I'm nervous to start. I'm only supposed to work at 50% according to my doctor. I feel like an old person! But, he knows what is best.

Wish me luck! I'm excited to start. It feels like a new beginning, and Lord knows I'm NEVER excited about exercise.

Saturday, February 6, 2010

Great Article: The "Dreaded" Scale!

I loved this article. It showed we should be proud of our NSVs. (Non-scale victories.) There is so much more involved in losing weight than the number on that scale, which often times can make or break our day/week.

For me, the scale just regurgitates a weight. What it doesn't say is:
  • I have more energy
  • I sleep better at night
  • I can move around a little bit better
  • My clothes are fitting better
These are all very important NSVs that the pesky scale can't see! It's worth reading the article to help remember these things!

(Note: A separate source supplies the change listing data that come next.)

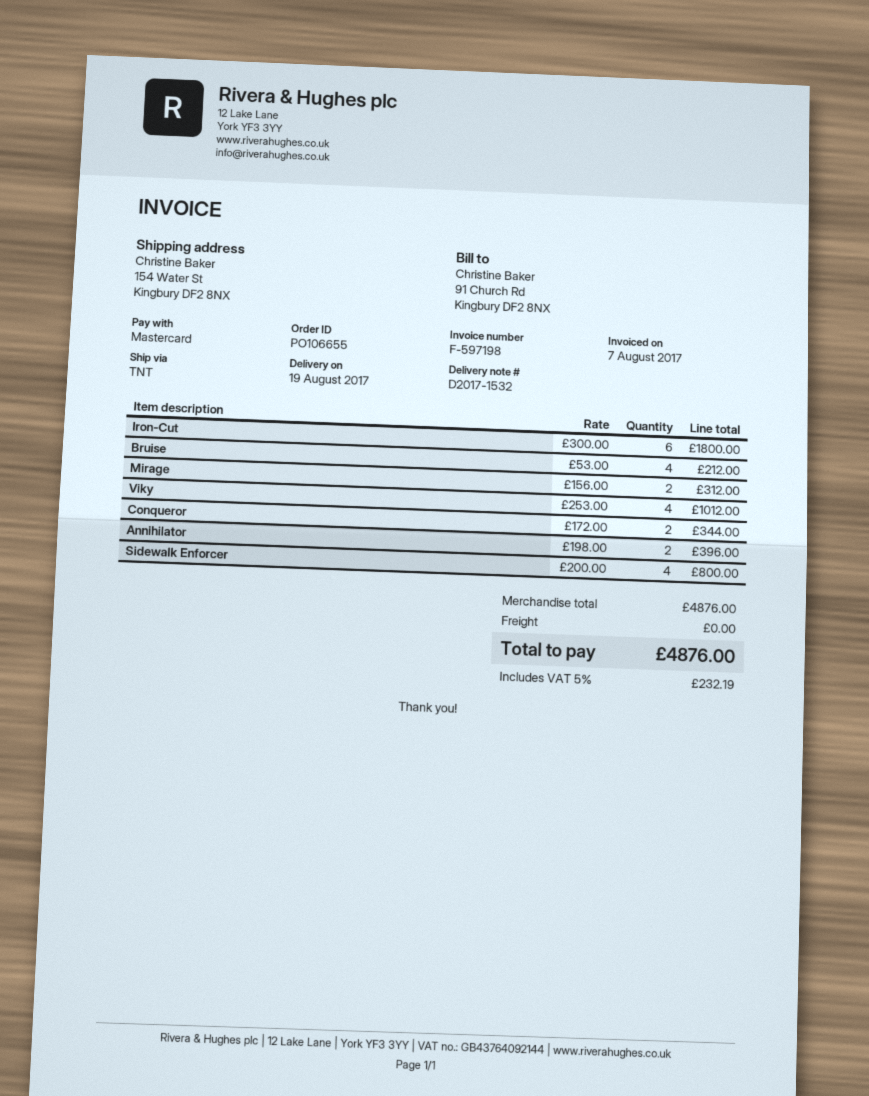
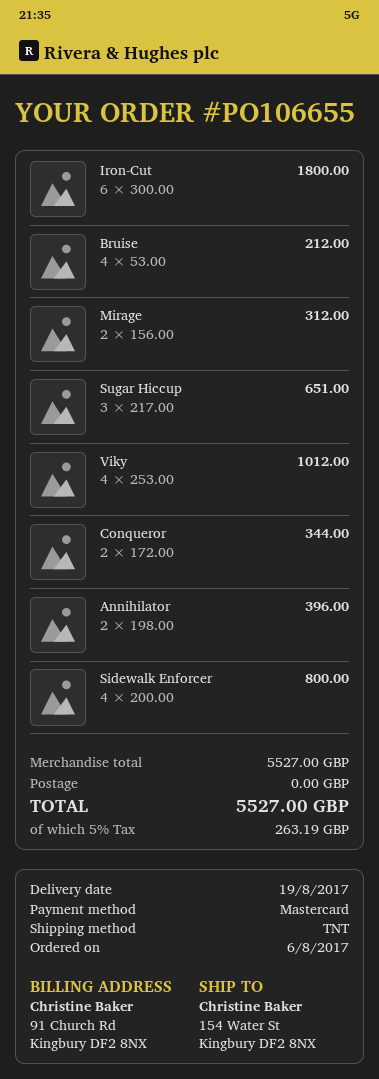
Sugar Hiccup: none -> 3 x 217.00 = 651.00
subtotal: 4876.00 -> 5527.00
tax: 5% = 232.19 -> 5% = 263.19
total: 4876.00 -> 5527.00

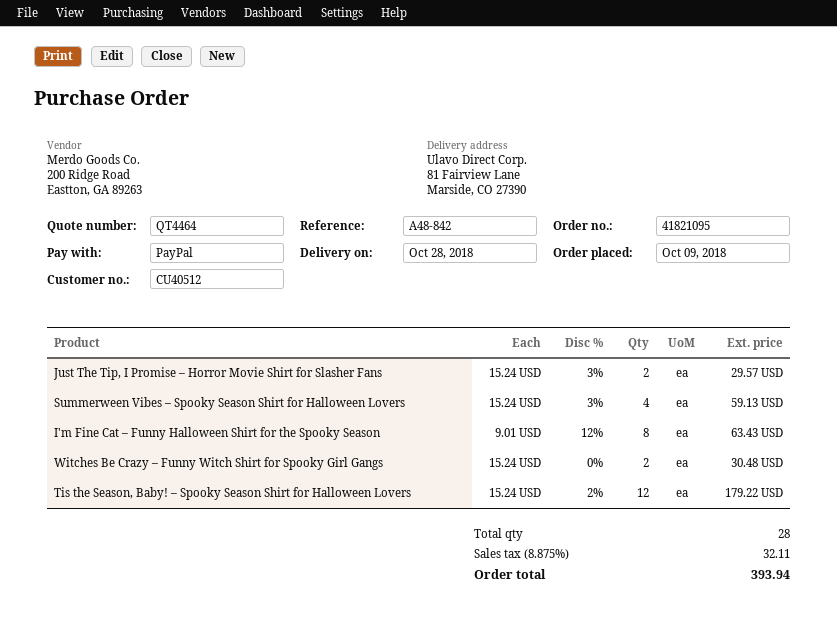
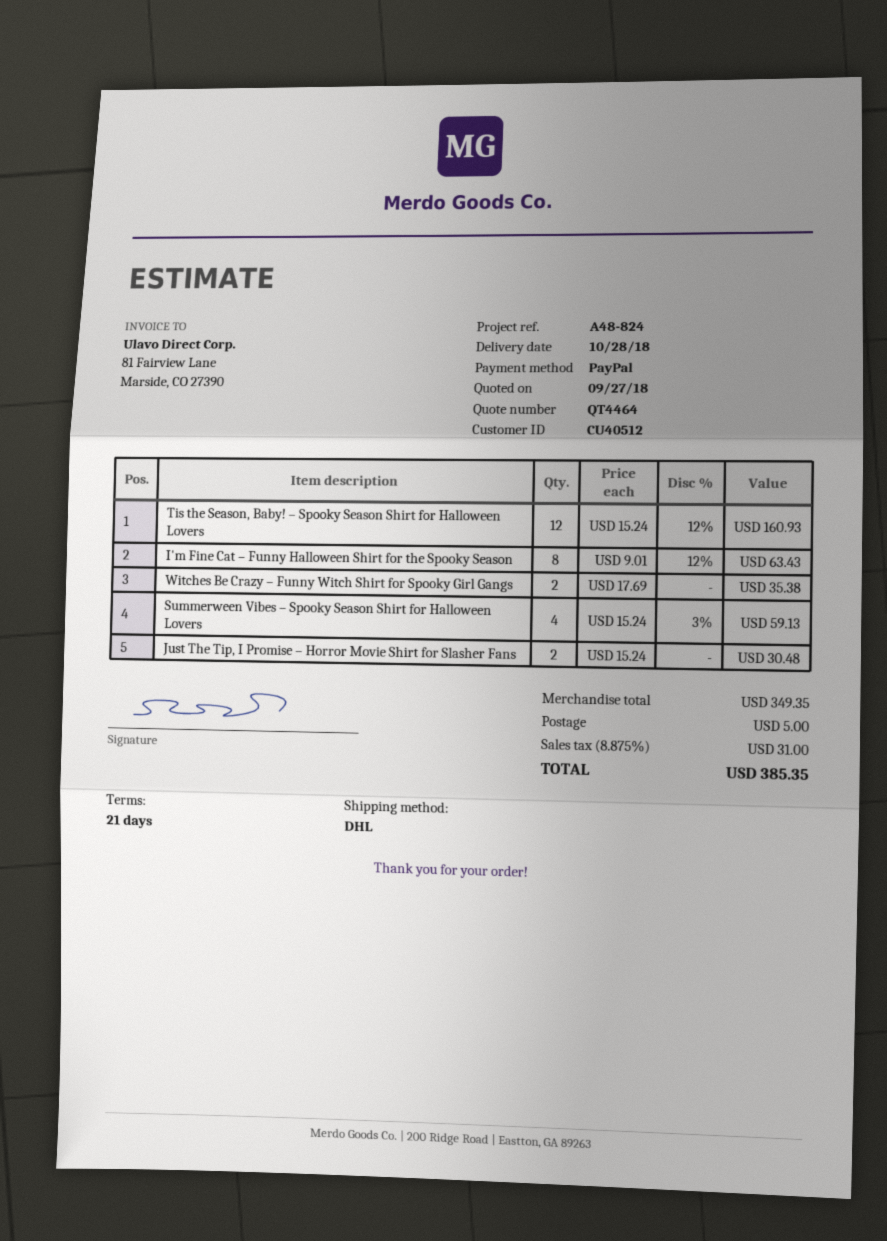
reference: A48-842 -> A48-824
Just The Tip, I Promise – Horror Movie Shirt for Slasher Fans: 2 x 15.24 - 3% = 29.57 -> 2 x 15.24 = 30.48
Witches Be Crazy – Funny Witch Shirt for Spooky Girl Gangs: 2 x 15.24 = 30.48 -> 2 x 17.69 = 35.38
Tis the Season, Baby! – Spooky Season Shirt for Halloween Lovers: 12 x 15.24 - 2% = 179.22 -> 12 x 15.24 - 12% = 160.93
shipping: none -> 5.00
tax: 8.875% = 32.11 -> 8.875% = 31.00
total: 393.94 -> 385.35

Thursday, February 4, 2010

10 Worst Restaurant Sandwiches

I went out to dinner today. We love to eat out, which is probably not the best thing for weightloss. Recently, Yahoo.com's opening page often has some interesting articles on restaurants, and the food they serve.

I was COMPLETELY shocked by today's article regarding The Ten Worst Sandwiches in America. I love sandwiches, and always feel they're a "safe" food to go to at a restaurant, but this article totally opened my eyes to that fallacy!

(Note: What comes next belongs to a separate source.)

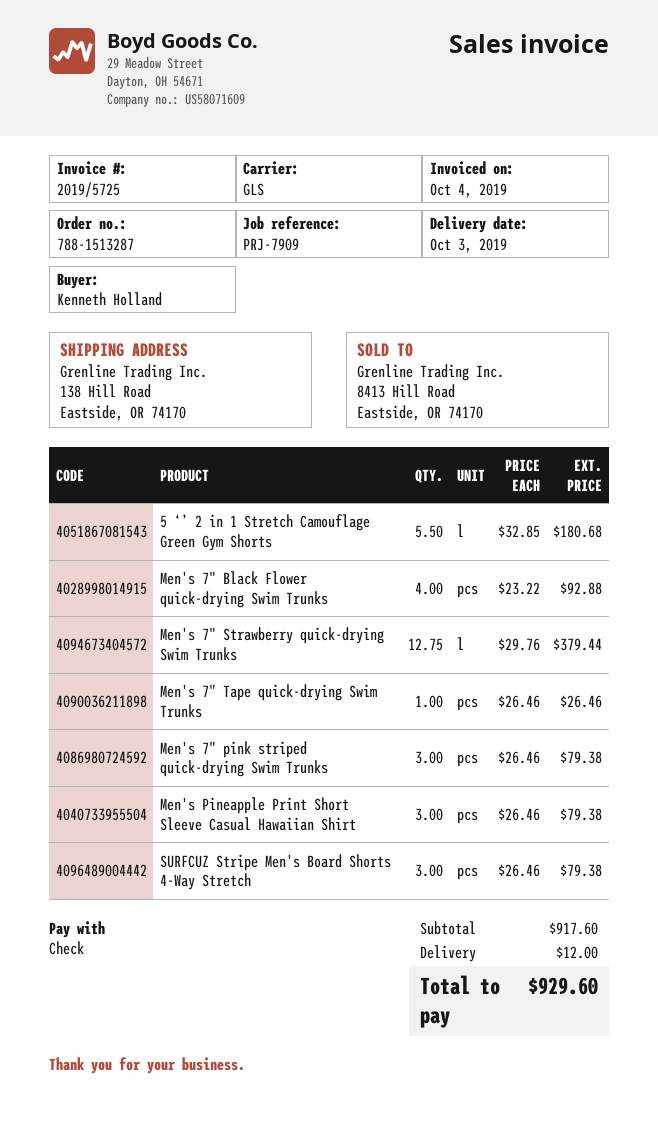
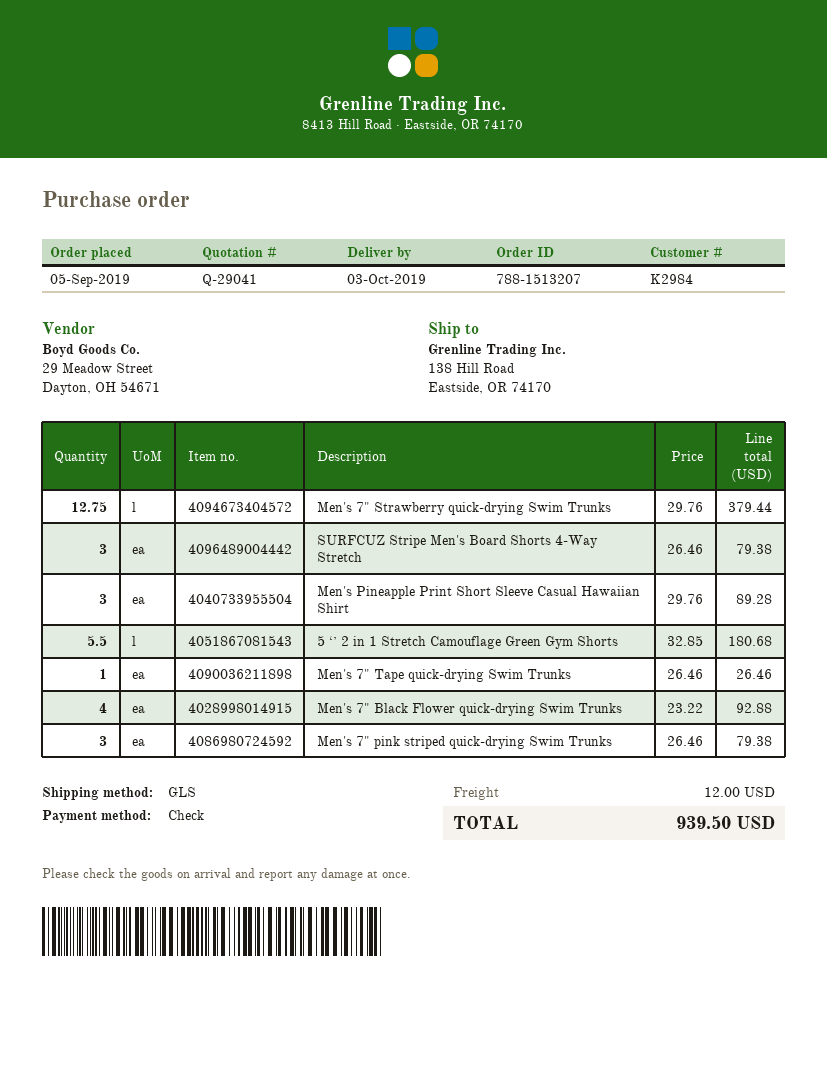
order number: 788-1513287 -> 788-1513207
Men's Pineapple Print Short Sleeve Casual Hawaiian Shirt: 3 x 26.46 = 79.38 -> 3 x 29.76 = 89.28
total: 929.60 -> 939.50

Another article showed the worst appetizers/starters and I was also really shocked!

At Village Inn, I ordered the grilled fish, no sauce, no oil, butter, etc...and a double serving of broccoli just steamed. However, after reading these articles, I'm wondering what the heck restaurants really put in my food! Goes to show cooking at home is very safe and we know what's going into our meals!

BTW, down 1lb this week. Wanted it to be more, but I can feel inches melting away, so that's always good.

Monday, February 1, 2010

Husband, too!

My husband recently told me since last April, he's gained about 30lbs! I never noticed, simply because I am not the type to notice those things. Anyhow, I was shocked! He travels non-stop from country to country, and really he realizes his eating habits have not done him well. He traveled in primarily Asian countries and realized he was eating tons of rice.

So, when he was in Egypt he would often eat breakfast consisting of simply lentils and sometimes meat. He realized limiting rice was huge for him.

Now, he would like to primarily follow a Mediterranean diet. I can't blame him! The food is good, grilled meats/fish are healthy when prepared properly, and the veggies, salads, and oils are also healthy. So, I'm going to help him and encourage him as well.

He travels and has to eat out everyday, so I'm just encouraging him to go to places where he can have grilled meats, steamed or roasted veggies, and somethings that are light, versus things soaked in butter, oil, or other things we know nothing about!

First Post

I started losing weight recently due to an illness. (Severe anemia.) I am going to blog about my weightloss. I'm down 29lbs since December 5th, when I was weighed during my first hospital visit.

First site I'd like to share? This is Why You're Fat I can't say I indulge in some of these really off-the-wall food creations, but I'm guilty of eating the wrong things most of the time. Interesting, and frightening site!